Bicakci Y. S., Sarica B., Pakdil M. E., Yazirli B., Demirel H.

FRESENIUS ENVIRONMENTAL BULLETIN, cilt.26, sa.1, ss.100-106, 2017 (SCI-Expanded) identifier

  • Yayın Türü: Makale / Tam Makale
  • Cilt numarası: 26 Sayı: 1
  • Basım Tarihi: 2017
  • Dergi Adı: FRESENIUS ENVIRONMENTAL BULLETIN
  • Derginin Tarandığı İndeksler: Science Citation Index Expanded (SCI-EXPANDED)
  • Sayfa Sayıları: ss.100-106
  • İstanbul Teknik Üniversitesi Adresli: Evet

Özet

Road transport, especially congestion, contributes about one-fifth of the European Union (EU)'s total emissions of carbon dioxide (CO2) and is considered as one of the major sources of global greenhouse gas emission. To understand the nature of congestion, speed information is vital, but not yet integrated into transport scenario models.

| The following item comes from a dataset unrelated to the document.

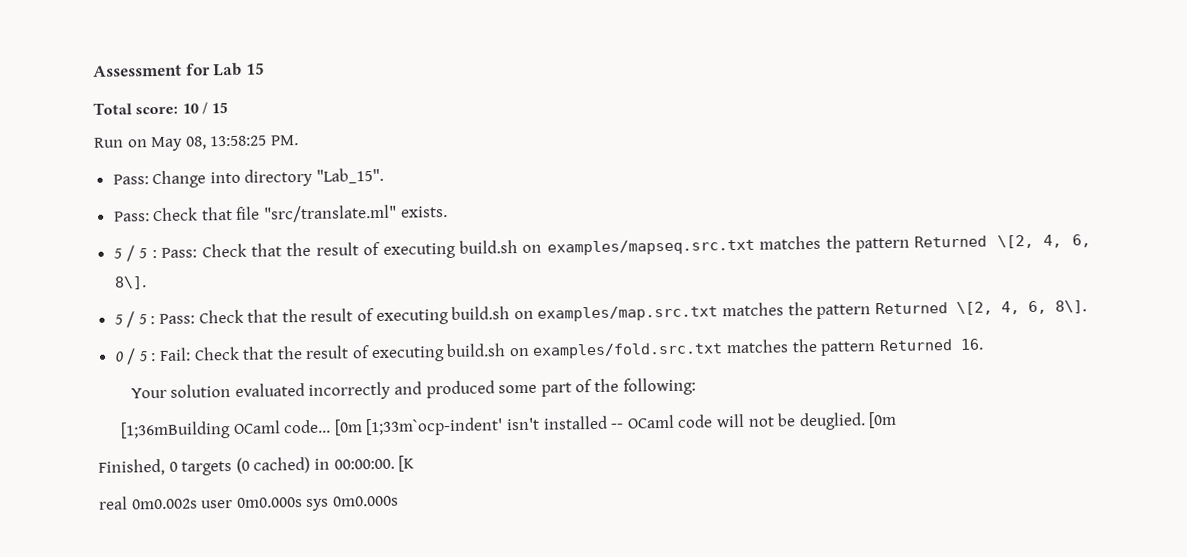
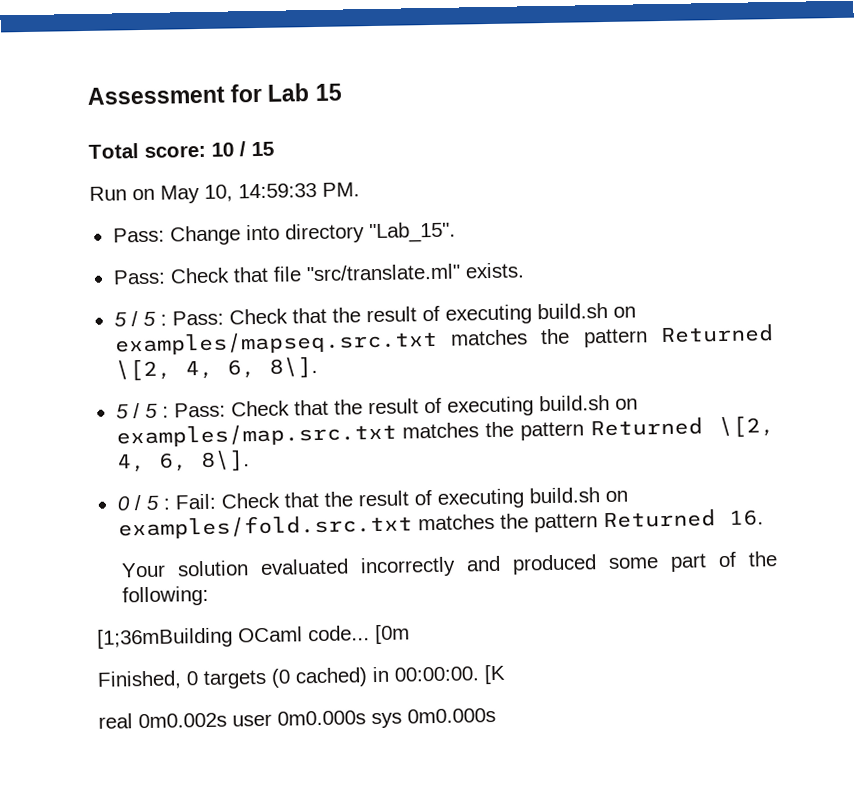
[185,135,268,150] 08, 13:58:25 -> [204,182,317,202] 10, 14:59:33
[365,411,898,437] [1;33m`ocp-indent' isn't installed -- OCaml code will not be deuglied. [0m -> (410, 634) none

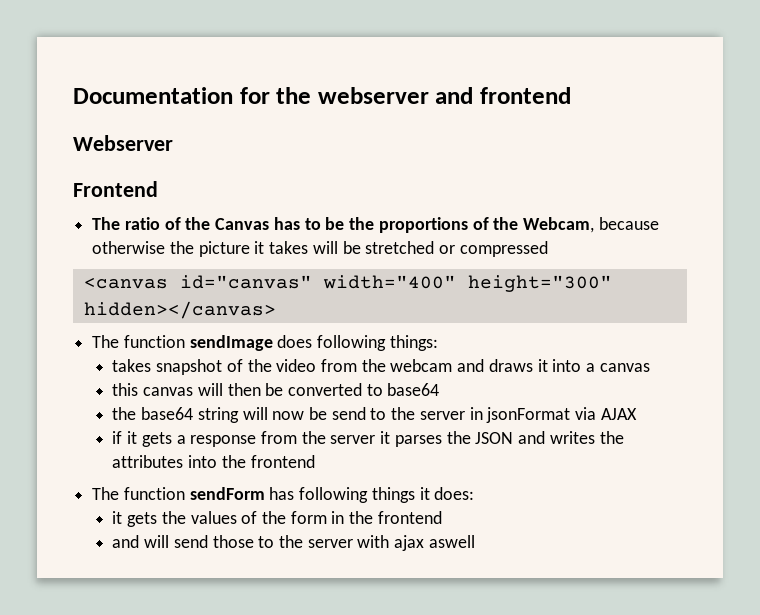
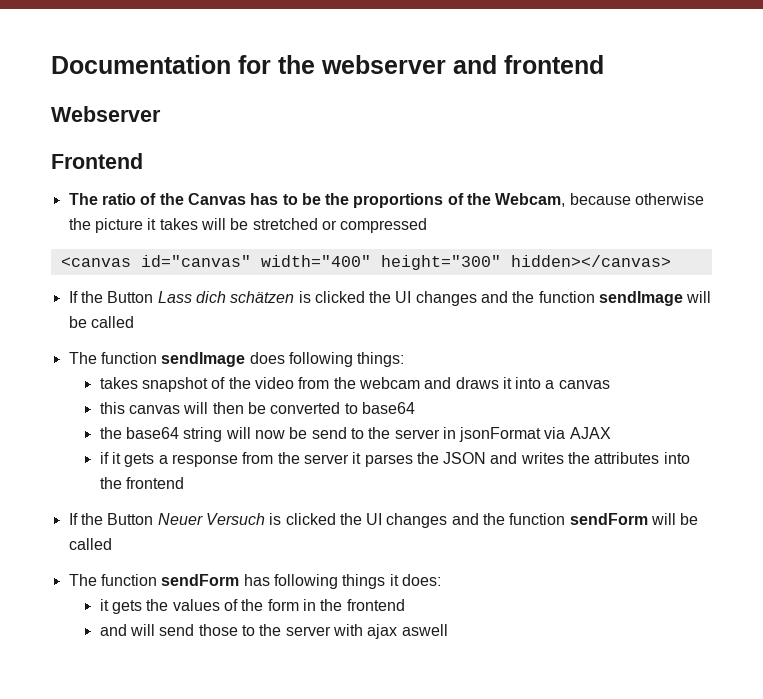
(276, 310) none -> [68,291,712,306] [68,316,134,328] // If the Button Lass dich schätzen is clicked the UI changes and the function sendImage will be called
(315, 461) none -> [68,513,699,528] [68,538,112,550] // If the Button Neuer Versuch is clicked the UI changes and the function sendForm will be called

The speed information is currently available via Information and Communication Technology (ICT) Infrastructure, so the possibility of introducing speed data into the transport model should be explored. Hence, the aim of the study was to integrate dynamic speed data from real-time urban navigation road network into a static transportation scenario testing model namely TRANS TOOLS ("TOOLS for TRansport Forecasting ANd Scenario testing") model. In order to associate and integrate the speed data, a frame-work was designed and spatial interpolation methods being fixed width buffer method and Inverse Distance Weighting (IDW) were tested and compared in a case study area at Istanbul, Turkey. The major contribution of this study was to model the temporal dimension of the speed data via utilizing spatial analyze tools and associate such information with global scenario testing transportation models. The results were promising, where all speed information retrieved from urban navigation maps were associated with the TRANS-TOOLS network and simulated hourly. According to the results of analyzing, the free-speed assumed by the scenario testing transportation model was reduced drastically, being 77% on average, for weekdays. Hence, spatial analyze methods could successfully fill the gap in the transport model and could aid the policy making process.